The Second Chance award celebrated a game that I’d initially bounced off a bit, before giving it another go and actually discovering it to be rather good. That game was the first Gravity Rush, which it turned out on my original attempt I’d been fundamentally misunderstanding certain aspects of. That’s all on me!
“Best Music”? What does that mean? Most Eclectic Soundtrack? Now you’re talking. The Most Eclectic Soundtrack award celebrated a game that took creative risks with its soundtrack, and came out extremely memorable as a result. That game was Nights of Azure.
This was another interesting award in that it encouraged thinking in a somewhat more “meta” way about the games: the Character I’d Most Like to Talk To award celebrated a character I found appealing regardless of context. This was a distinct award from “Best Waifu”, too, and a good opportunity to bring up how much I liked Illya from Fate/stay night, as terrifying as she could be.
We play a lot of visual novels around these parts, and many of them thar visual novels concern close interpersonal relationships. The Best Couple award celebrated the one that I’d found most interesting, appealing and compelling over the course of the year, and it was a tough choice between a few candidates. I ultimately went for Len and Uzume from Ne no Kami: The Two Princess Knights of Kyoto.
I got a Switch for Christmas. It was pretty sweet. The Best Christmas Present award provided a suitable opportunity to provide some first impressions.
The “I Shouldn’t Have Hesitated” award celebrated a game or series that I’d been holding off on exploring because I wasn’t sure I’d like it. As anyone who saw me go from nervous curiosity from full-on delight with the Rance series will attest, there was clearly no other choice.
The Fond Farewell award celebrated something we were seeing the end of in 2017. With the death of the Wii U and its built-in social media service MiiVerse, we came to the end of an era.
Well, you’ve gotta, haven’t you?

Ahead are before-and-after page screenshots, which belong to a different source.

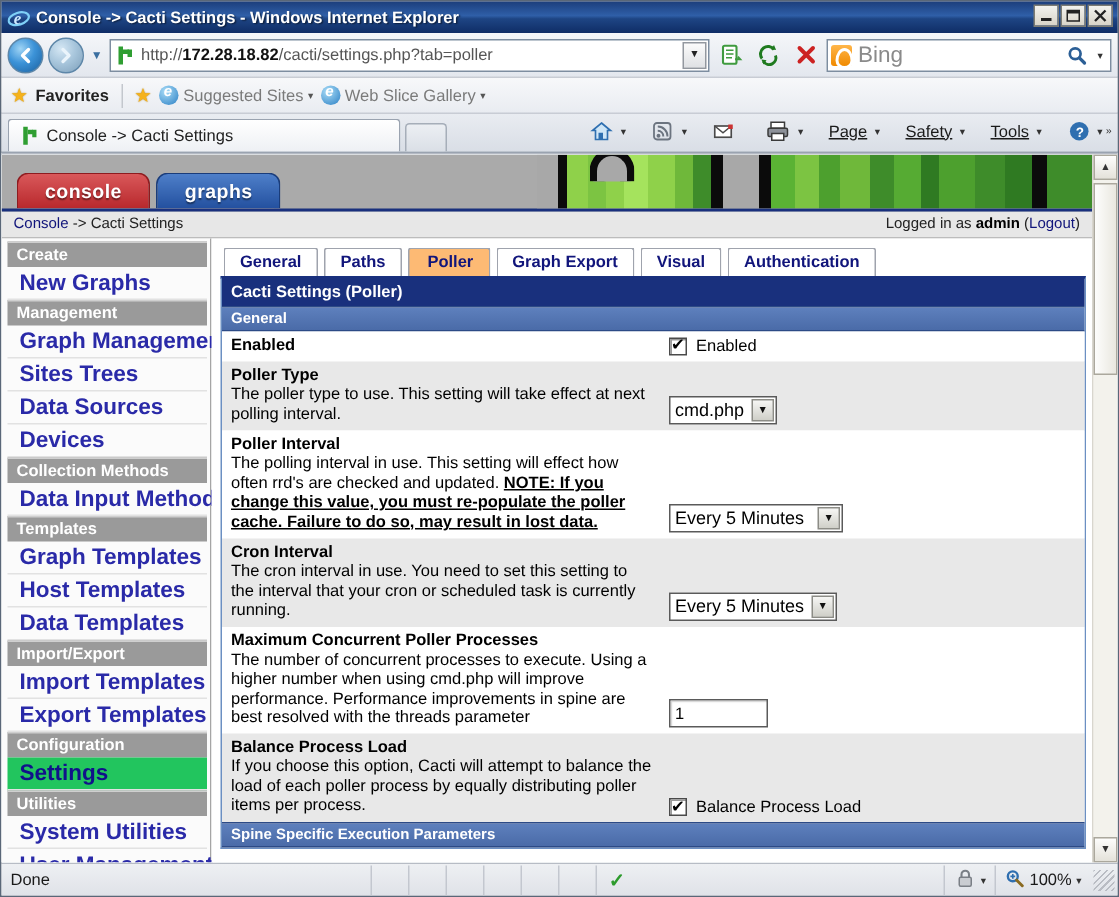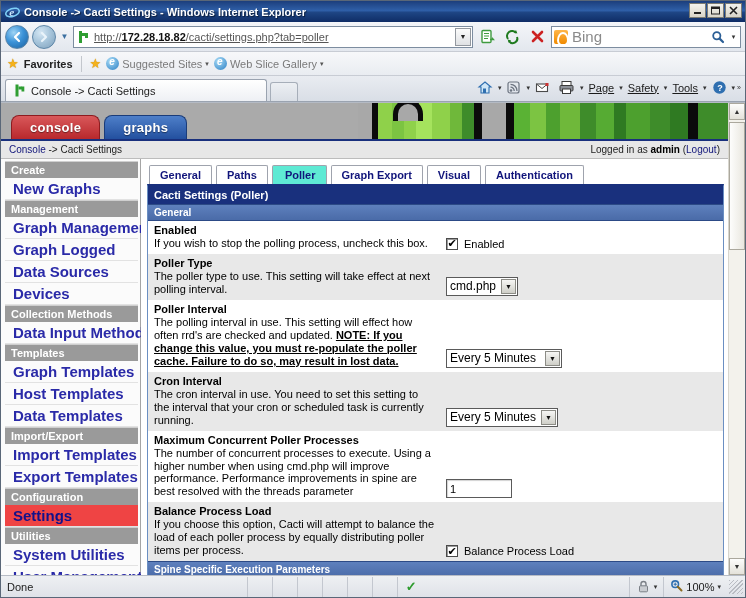--- a/index.html
+++ b/index.html
@@ -76,7 +76,7 @@
   #addressbox .site-icon {
     width: 13px; height: 14px; margin-right: 4px; flex:0 0 13px; position:relative;
   }
-  #addressbox .url { font-size: 11px; color: #555; white-space: nowrap; overflow:hidden; flex:1 1 auto;text-decoration:underline;}
+  #addressbox .url { font-size: 11px; color: #555; white-space: nowrap; overflow:hidden; flex:1 1 auto;}
   #addressbox .url b { color: #111; font-weight: bold; }
   #addressbox .addr-drop {
     width: 16px; height: 18px; flex: 0 0 16px;

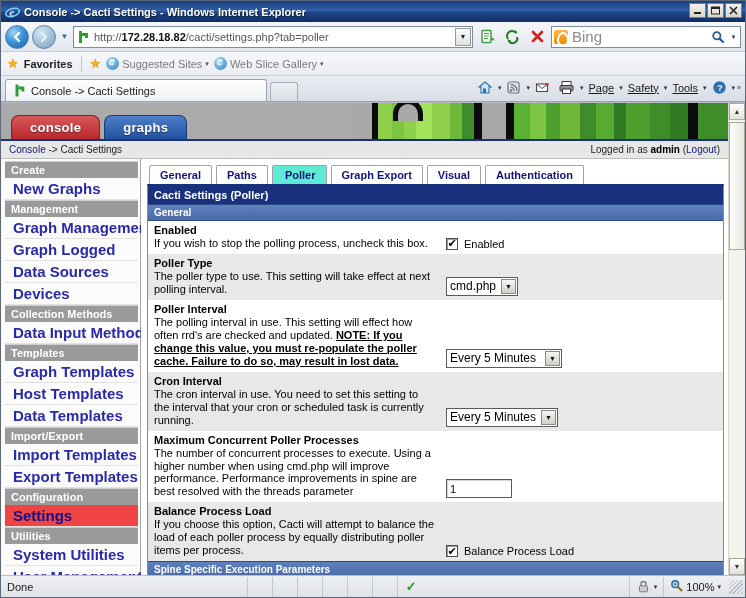--- a/index.html
+++ b/index.html
@@ -167,7 +167,7 @@
     display:flex; align-items:center; gap: 2px;
     font-size: 11px; color: #1a1a1a;
   }
-  #cmdbar .ci { display:flex; align-items:center; gap:2px; padding: 1px 3px;}
+  #cmdbar .ci { display:flex; align-items:center; gap:2px; padding: 1px 3px; margin-left: 12px;}
   #cmdbar .caret { font-size:7px; color:#333; }
   #cmdbar u { text-decoration: underline; }
 

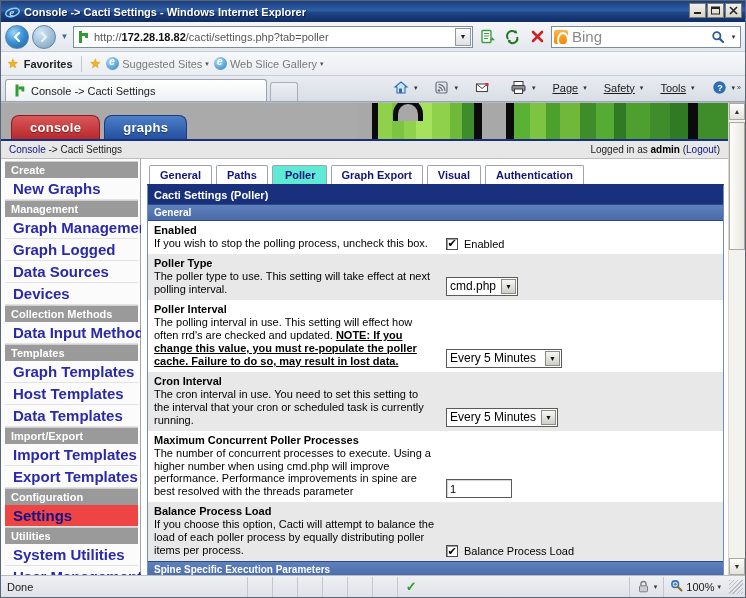--- a/index.html
+++ b/index.html
@@ -299,7 +299,7 @@
     font-size: 11px; font-weight: bold; color:#11157b;
     border-radius: 2px 2px 0 0;
   }
-  .stab.active { background: #5eead4; padding-left: 12px; }
+  .stab.active { background: #fdba74; padding-left: 12px; }
 
   #panel { border: 1px solid #6b8fc2; border-top: 2px solid #19307d; }
   .panel-title {

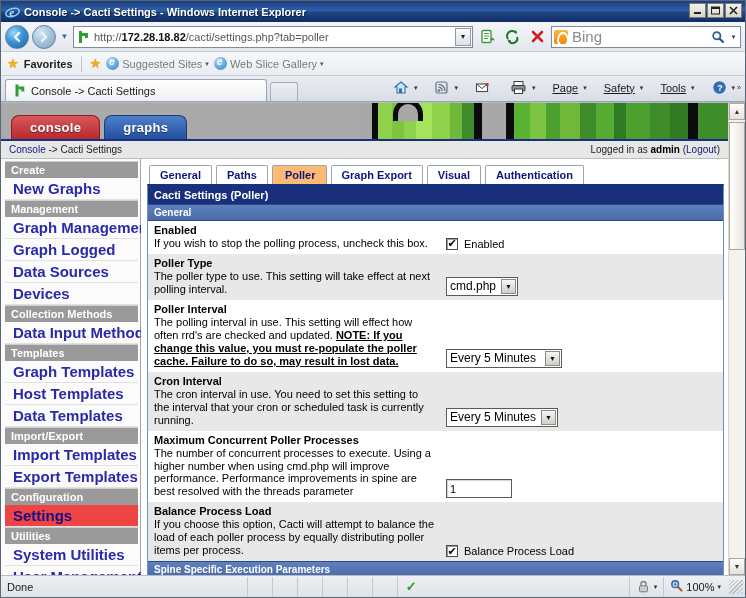--- a/index.html
+++ b/index.html
@@ -579,7 +579,7 @@
           <div class="nav-item">New Graphs</div>
           <div class="nav-head">Management</div>
           <div class="nav-item">Graph Management</div>
-          <div class="nav-item">Graph Logged</div>
+          <div class="nav-item">Sites Trees</div>
           <div class="nav-item">Data Sources</div>
           <div class="nav-item">Devices</div>
           <div class="nav-head">Collection Methods</div>

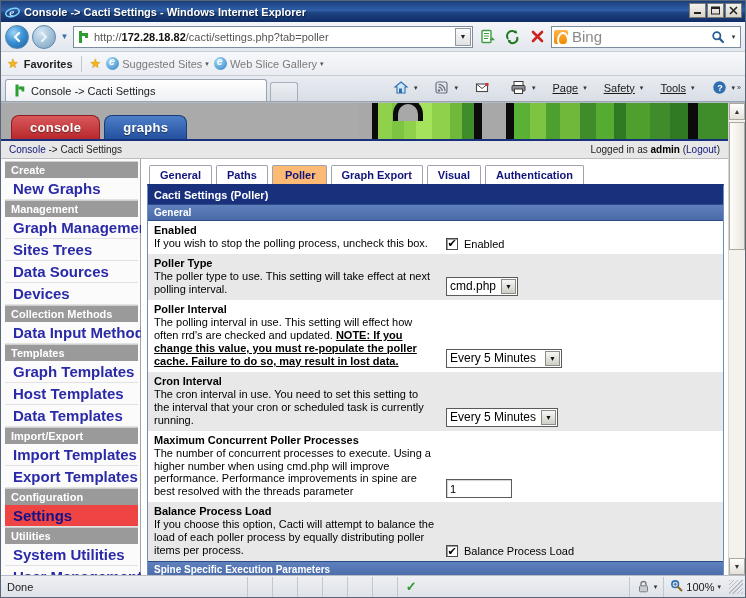--- a/index.html
+++ b/index.html
@@ -618,7 +618,6 @@
             <div class="frow odd">
               <div class="fdesc">
                 <span class="ftitle">Enabled</span>
-                <span>If you wish to stop the polling process, uncheck this box.</span>
               </div>
               <div class="fctrl">
                 <span class="chk">✔</span>

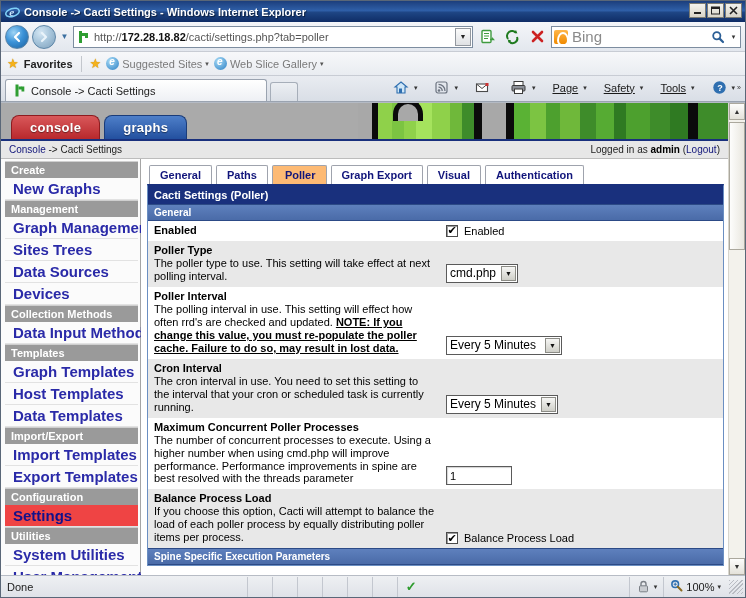--- a/index.html
+++ b/index.html
@@ -286,7 +286,7 @@
     color: #2a2aa8; font-weight: bold; font-size: 15px;
     white-space: nowrap;
   }
-  .nav-item.sel { background: #ef4444; color:#11118a; }
+  .nav-item.sel { background: #22c55e; color:#11118a; }
 
   #content {
     flex: 1 1 auto; background: #ffffff; padding: 5px 4px 0 6px; overflow: hidden;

The Game of the Year award celebrated the game I played in 2017 — not necessarily a game that was released in 2017 — that left the strongest impact on me, that I really wanted to call out as being something special. I had a number of viable candidates for this and it was a pretty tough decision, but I ultimately settled on the incredible Gravity Rush 2, a game Sony sent out to die and which nowhere near enough people have played, enjoyed and loved. Buy it. Play it. Love it.
So that’s that! Hope that gives you some ideas. Please post any suggestions you have for this year’s awards in the comments below, and I’ll make use of those that I think will make a good article, starting on December 3 — the first Monday in December. I can’t guarantee I’ll use everyone’s suggestions, but I’ll do my best!
I don’t have any prizes or anything on offer, I’m afraid, but I will happily link to your website, social media, Soundcloud or whatever, so please be sure to provide that information in your comment if you’d like a shout-out.
One last thing: these awards are intended to be positive and celebratory in nature. So suggestions such as “worst game”, “most idiotic games journalist” or “stupidest censorship” will not be considered at all, I’m afraid. There’s too much negativity on the Internet these days, so this initiative is all about spreading a little joy rather than moaning about things.
That’s it! Take it away, friends, I’d love to see what you come up with this year.